**What the task requires:** Repeat the records below in their entirety, exactly.

**Records supplied:**

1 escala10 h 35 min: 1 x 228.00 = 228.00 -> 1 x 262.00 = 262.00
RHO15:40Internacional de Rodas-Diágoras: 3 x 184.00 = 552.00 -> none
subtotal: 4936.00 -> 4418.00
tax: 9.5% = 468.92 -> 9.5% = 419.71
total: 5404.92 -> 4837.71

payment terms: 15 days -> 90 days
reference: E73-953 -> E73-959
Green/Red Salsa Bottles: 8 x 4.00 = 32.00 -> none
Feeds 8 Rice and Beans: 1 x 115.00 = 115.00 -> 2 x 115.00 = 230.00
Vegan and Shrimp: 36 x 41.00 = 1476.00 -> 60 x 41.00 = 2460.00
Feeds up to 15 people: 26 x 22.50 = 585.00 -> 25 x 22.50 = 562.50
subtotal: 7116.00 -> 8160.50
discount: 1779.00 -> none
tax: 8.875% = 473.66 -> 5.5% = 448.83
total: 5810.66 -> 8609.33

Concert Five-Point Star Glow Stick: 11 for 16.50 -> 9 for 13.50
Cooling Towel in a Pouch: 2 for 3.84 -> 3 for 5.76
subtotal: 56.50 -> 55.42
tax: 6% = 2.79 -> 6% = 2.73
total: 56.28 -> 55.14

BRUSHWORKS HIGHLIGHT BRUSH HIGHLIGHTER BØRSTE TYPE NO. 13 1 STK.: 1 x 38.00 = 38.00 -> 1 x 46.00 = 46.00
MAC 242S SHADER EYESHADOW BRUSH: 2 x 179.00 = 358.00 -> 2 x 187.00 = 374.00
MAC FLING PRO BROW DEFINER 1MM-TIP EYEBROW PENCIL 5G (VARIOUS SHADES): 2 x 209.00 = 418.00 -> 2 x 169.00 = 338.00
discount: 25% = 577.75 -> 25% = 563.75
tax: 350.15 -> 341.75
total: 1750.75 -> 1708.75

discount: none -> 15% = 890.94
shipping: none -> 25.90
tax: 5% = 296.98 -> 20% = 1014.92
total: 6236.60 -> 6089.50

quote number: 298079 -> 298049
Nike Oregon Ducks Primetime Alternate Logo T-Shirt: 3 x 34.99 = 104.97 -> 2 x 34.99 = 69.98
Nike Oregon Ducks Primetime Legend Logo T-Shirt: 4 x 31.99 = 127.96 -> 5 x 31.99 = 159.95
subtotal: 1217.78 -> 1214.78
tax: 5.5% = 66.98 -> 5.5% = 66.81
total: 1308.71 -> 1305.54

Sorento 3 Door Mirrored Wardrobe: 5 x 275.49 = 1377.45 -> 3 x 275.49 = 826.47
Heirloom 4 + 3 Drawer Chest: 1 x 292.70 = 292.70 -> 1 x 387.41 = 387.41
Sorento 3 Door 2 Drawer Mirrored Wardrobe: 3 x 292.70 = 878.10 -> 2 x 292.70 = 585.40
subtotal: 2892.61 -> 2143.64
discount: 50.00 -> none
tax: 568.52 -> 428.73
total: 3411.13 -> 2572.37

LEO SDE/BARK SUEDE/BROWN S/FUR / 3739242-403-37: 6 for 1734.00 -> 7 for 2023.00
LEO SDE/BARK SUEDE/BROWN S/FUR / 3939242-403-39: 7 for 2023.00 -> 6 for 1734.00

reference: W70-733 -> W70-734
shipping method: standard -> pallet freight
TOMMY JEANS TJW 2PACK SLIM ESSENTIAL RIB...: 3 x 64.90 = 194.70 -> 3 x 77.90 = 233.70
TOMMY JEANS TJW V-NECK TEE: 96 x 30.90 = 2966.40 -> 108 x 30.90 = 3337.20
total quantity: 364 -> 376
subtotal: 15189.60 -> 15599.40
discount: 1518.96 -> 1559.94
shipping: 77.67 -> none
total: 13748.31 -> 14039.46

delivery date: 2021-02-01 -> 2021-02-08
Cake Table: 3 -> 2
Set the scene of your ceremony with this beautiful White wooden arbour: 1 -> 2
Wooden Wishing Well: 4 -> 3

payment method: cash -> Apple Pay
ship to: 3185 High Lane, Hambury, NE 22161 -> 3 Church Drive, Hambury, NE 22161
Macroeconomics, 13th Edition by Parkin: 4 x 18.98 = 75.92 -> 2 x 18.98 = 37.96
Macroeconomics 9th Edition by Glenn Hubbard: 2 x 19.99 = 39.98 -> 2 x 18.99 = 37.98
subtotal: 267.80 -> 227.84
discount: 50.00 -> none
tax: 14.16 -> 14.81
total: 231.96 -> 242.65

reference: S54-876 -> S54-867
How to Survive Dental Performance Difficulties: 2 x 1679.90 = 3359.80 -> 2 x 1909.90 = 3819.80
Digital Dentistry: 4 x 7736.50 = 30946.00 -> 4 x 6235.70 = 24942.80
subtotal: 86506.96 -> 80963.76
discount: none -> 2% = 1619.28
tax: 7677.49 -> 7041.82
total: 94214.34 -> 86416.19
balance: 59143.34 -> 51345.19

**Solution to this task:**
1 escala10 h 35 min: 1 x 228.00 = 228.00 -> 1 x 262.00 = 262.00
RHO15:40Internacional de Rodas-Diágoras: 3 x 184.00 = 552.00 -> none
subtotal: 4936.00 -> 4418.00
tax: 9.5% = 468.92 -> 9.5% = 419.71
total: 5404.92 -> 4837.71

payment terms: 15 days -> 90 days
reference: E73-953 -> E73-959
Green/Red Salsa Bottles: 8 x 4.00 = 32.00 -> none
Feeds 8 Rice and Beans: 1 x 115.00 = 115.00 -> 2 x 115.00 = 230.00
Vegan and Shrimp: 36 x 41.00 = 1476.00 -> 60 x 41.00 = 2460.00
Feeds up to 15 people: 26 x 22.50 = 585.00 -> 25 x 22.50 = 562.50
subtotal: 7116.00 -> 8160.50
discount: 1779.00 -> none
tax: 8.875% = 473.66 -> 5.5% = 448.83
total: 5810.66 -> 8609.33

Concert Five-Point Star Glow Stick: 11 for 16.50 -> 9 for 13.50
Cooling Towel in a Pouch: 2 for 3.84 -> 3 for 5.76
subtotal: 56.50 -> 55.42
tax: 6% = 2.79 -> 6% = 2.73
total: 56.28 -> 55.14

BRUSHWORKS HIGHLIGHT BRUSH HIGHLIGHTER BØRSTE TYPE NO. 13 1 STK.: 1 x 38.00 = 38.00 -> 1 x 46.00 = 46.00
MAC 242S SHADER EYESHADOW BRUSH: 2 x 179.00 = 358.00 -> 2 x 187.00 = 374.00
MAC FLING PRO BROW DEFINER 1MM-TIP EYEBROW PENCIL 5G (VARIOUS SHADES): 2 x 209.00 = 418.00 -> 2 x 169.00 = 338.00
discount: 25% = 577.75 -> 25% = 563.75
tax: 350.15 -> 341.75
total: 1750.75 -> 1708.75

discount: none -> 15% = 890.94
shipping: none -> 25.90
tax: 5% = 296.98 -> 20% = 1014.92
total: 6236.60 -> 6089.50

quote number: 298079 -> 298049
Nike Oregon Ducks Primetime Alternate Logo T-Shirt: 3 x 34.99 = 104.97 -> 2 x 34.99 = 69.98
Nike Oregon Ducks Primetime Legend Logo T-Shirt: 4 x 31.99 = 127.96 -> 5 x 31.99 = 159.95
subtotal: 1217.78 -> 1214.78
tax: 5.5% = 66.98 -> 5.5% = 66.81
total: 1308.71 -> 1305.54

Sorento 3 Door Mirrored Wardrobe: 5 x 275.49 = 1377.45 -> 3 x 275.49 = 826.47
Heirloom 4 + 3 Drawer Chest: 1 x 292.70 = 292.70 -> 1 x 387.41 = 387.41
Sorento 3 Door 2 Drawer Mirrored Wardrobe: 3 x 292.70 = 878.10 -> 2 x 292.70 = 585.40
subtotal: 2892.61 -> 2143.64
discount: 50.00 -> none
tax: 568.52 -> 428.73
total: 3411.13 -> 2572.37

LEO SDE/BARK SUEDE/BROWN S/FUR / 3739242-403-37: 6 for 1734.00 -> 7 for 2023.00
LEO SDE/BARK SUEDE/BROWN S/FUR / 3939242-403-39: 7 for 2023.00 -> 6 for 1734.00

reference: W70-733 -> W70-734
shipping method: standard -> pallet freight
TOMMY JEANS TJW 2PACK SLIM ESSENTIAL RIB...: 3 x 64.90 = 194.70 -> 3 x 77.90 = 233.70
TOMMY JEANS TJW V-NECK TEE: 96 x 30.90 = 2966.40 -> 108 x 30.90 = 3337.20
total quantity: 364 -> 376
subtotal: 15189.60 -> 15599.40
discount: 1518.96 -> 1559.94
shipping: 77.67 -> none
total: 13748.31 -> 14039.46

delivery date: 2021-02-01 -> 2021-02-08
Cake Table: 3 -> 2
Set the scene of your ceremony with this beautiful White wooden arbour: 1 -> 2
Wooden Wishing Well: 4 -> 3

payment method: cash -> Apple Pay
ship to: 3185 High Lane, Hambury, NE 22161 -> 3 Church Drive, Hambury, NE 22161
Macroeconomics, 13th Edition by Parkin: 4 x 18.98 = 75.92 -> 2 x 18.98 = 37.96
Macroeconomics 9th Edition by Glenn Hubbard: 2 x 19.99 = 39.98 -> 2 x 18.99 = 37.98
subtotal: 267.80 -> 227.84
discount: 50.00 -> none
tax: 14.16 -> 14.81
total: 231.96 -> 242.65

reference: S54-876 -> S54-867
How to Survive Dental Performance Difficulties: 2 x 1679.90 = 3359.80 -> 2 x 1909.90 = 3819.80
Digital Dentistry: 4 x 7736.50 = 30946.00 -> 4 x 6235.70 = 24942.80
subtotal: 86506.96 -> 80963.76
discount: none -> 2% = 1619.28
tax: 7677.49 -> 7041.82
total: 94214.34 -> 86416.19
balance: 59143.34 -> 51345.19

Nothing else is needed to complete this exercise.